ObjectIO — plain dicts

from asebytes import ObjectIO, AsyncObjectIO

# Sync
db = ObjectIO("records.lmdb")
db.extend([
    {"arrays.numbers": [29], "calc.energy": -3.5},
    {"arrays.numbers": [26], "calc.energy": -8.3},
])
row = db[0]  # {"arrays.numbers": [29], "calc.energy": -3.5}

# Async
db = AsyncObjectIO("records.lmdb")
await db.extend([{"arrays.numbers": [29], "calc.energy": -3.5}])
row = await db[0]

BlobIO — raw bytes

from asebytes import BlobIO, AsyncBlobIO

# Sync
db = BlobIO("blobs.lmdb")
db.extend([{b"key": b"value"}, {b"key": b"other"}])
row = db[0]                    # {b"key": b"value"}

# Async
db = AsyncBlobIO("blobs.lmdb")
await db.extend([{b"key": b"value"}])
row = await db[0]

Lazy Views

Indexing with slices, lists, or strings returns lazy views — nothing is loaded until you iterate or materialize.

Row views

# Sync
view = db[5:100]               # RowView (lazy)
view = db[[0, 42, 99]]         # RowView from index list
for row in view:
    process(row)

# Async
view = db[5:100]               # AsyncRowView (lazy)
async for row in view:
    process(row)
rows = await view.to_list()    # materialize to list

Column views

# Sync
energies = db["calc.energy"].to_list()
cols = db[["calc.energy", "calc.forces"]].to_dict()
# → {"calc.energy": [...], "calc.forces": [...]}

# Async
energies = await db["calc.energy"].to_list()
cols = await db[["calc.energy", "calc.forces"]].to_dict()

Chaining rows + columns

# Sync
db[0:500]["calc.energy"].to_list()

# Async
await db[0:500]["calc.energy"].to_list()

Materialization

# Sync
view.to_list()                 # load all into memory
view.to_dict()                 # column-oriented dict (ColumnView only)
for batch in view.chunked(1000):  # iterate in chunks
    process(batch)

# Async
await view.to_list()
await view.to_dict()
async for batch in view.chunked(1000):
    process(batch)

Write-back

Views support in-place mutations when backed by a writable backend.

# Sync
db[0:10].set(new_rows)         # overwrite rows
db[0:10].update({"info.tag": "train"})  # partial update (applies to all rows)
db[0:10].delete()              # delete rows (contiguous only)

# Async
await db[0:10].set(new_rows)
await db[0:10].update({"info.tag": "train"})
await db[0:10].delete()

Backends

Backend is auto-detected from the file extension:

Extension Backend Install extra
*.lmdb LMDBObjectBackend / LMDBBlobBackend asebytes[lmdb]
*.zarr ZarrBackend asebytes[zarr]
*.h5 / *.h5md H5MDBackend asebytes[h5md]
*.xyz / *.extxyz / *.traj ASEReadOnlyBackend (none)

URI schemes for remote/streaming sources:

Scheme Source Example
memory:// In-memory (no persistence) ObjectIO("memory://")
mongodb:// MongoDB ObjectIO("mongodb://host:port/db")
redis:// Redis ObjectIO("redis://host:port")
hf:// HuggingFace Datasets ASEIO("hf://user/dataset", ...)
colabfit:// ColabFit datasets ASEIO("colabfit://mlearn_Cu_train", ...)
optimade:// OPTIMADE datasets ASEIO("optimade://LeMaterial/LeMat-Bulk", ...)

Groups

All backends support a unified group parameter to organize data into independent collections within the same storage location.
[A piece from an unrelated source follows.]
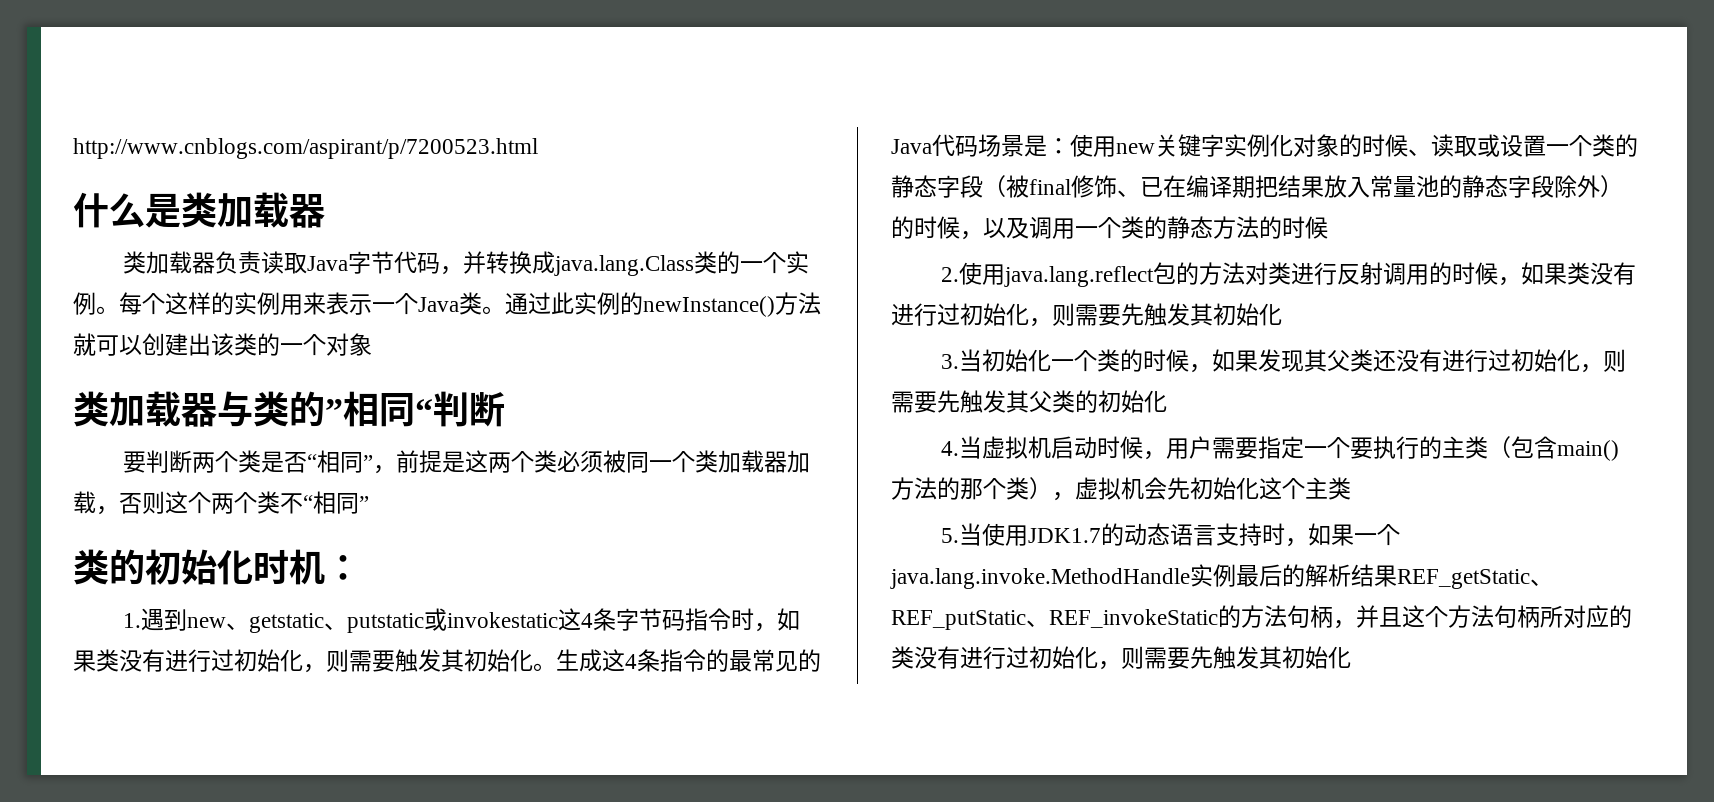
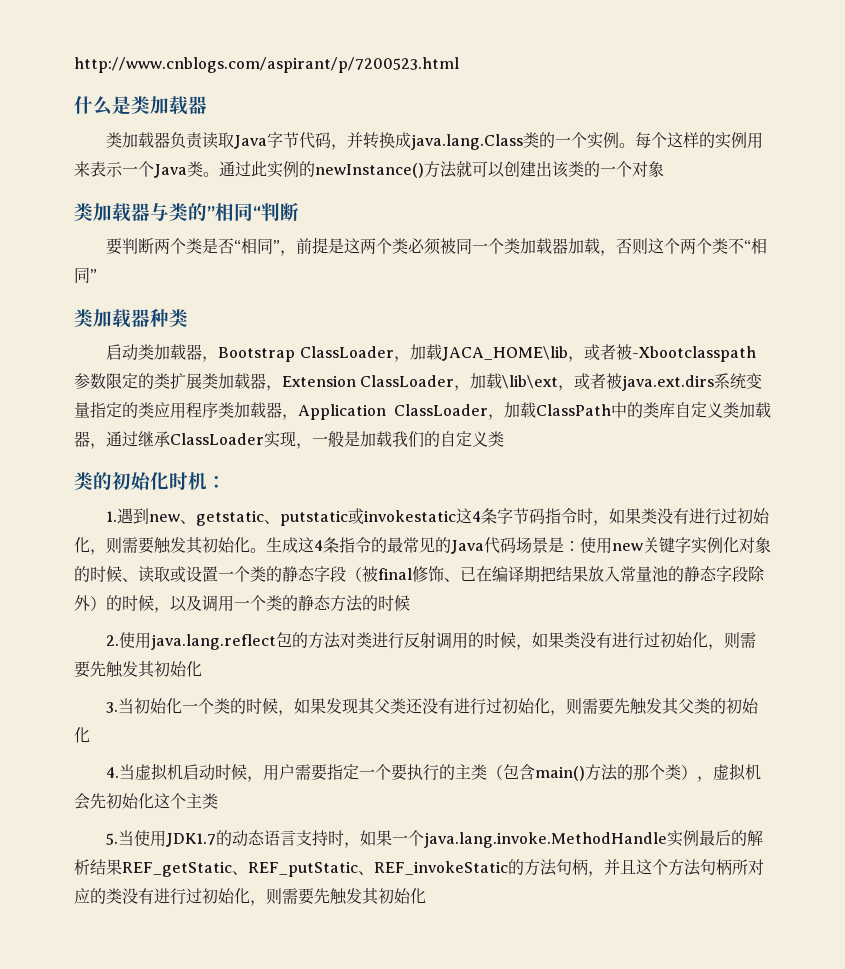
+ 类加载器种类
+ 启动类加载器，Bootstrap ClassLoader，加载JACA_HOME\lib，或者被-Xbootclasspath参数限定的类扩展类加载器，Extension ClassLoader，加载\lib\ext，或者被java.ext.dirs系统变量指定的类应用程序类加载器，Application ClassLoader，加载ClassPath中的类库自定义类加载器，通过继承ClassLoader实现，一般是加载我们的自定义类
Groups are useful for storing multiple datasets, splits, or configurations in a single file/database.

# LMDB: separate subdirectories per group
db1 = ASEIO("data.lmdb", group="train")
db2 = ASEIO("data.lmdb", group="test")

# H5MD: /particles/{group}/ in the HDF5 structure
db = ASEIO("multi.h5", group="solvent")

# MongoDB: each group = a collection in the database
db = ObjectIO("mongodb://host:port/mydb", group="train")

# Zarr: separate subdirectories per group
db = ASEIO("data.zarr", group="conformers")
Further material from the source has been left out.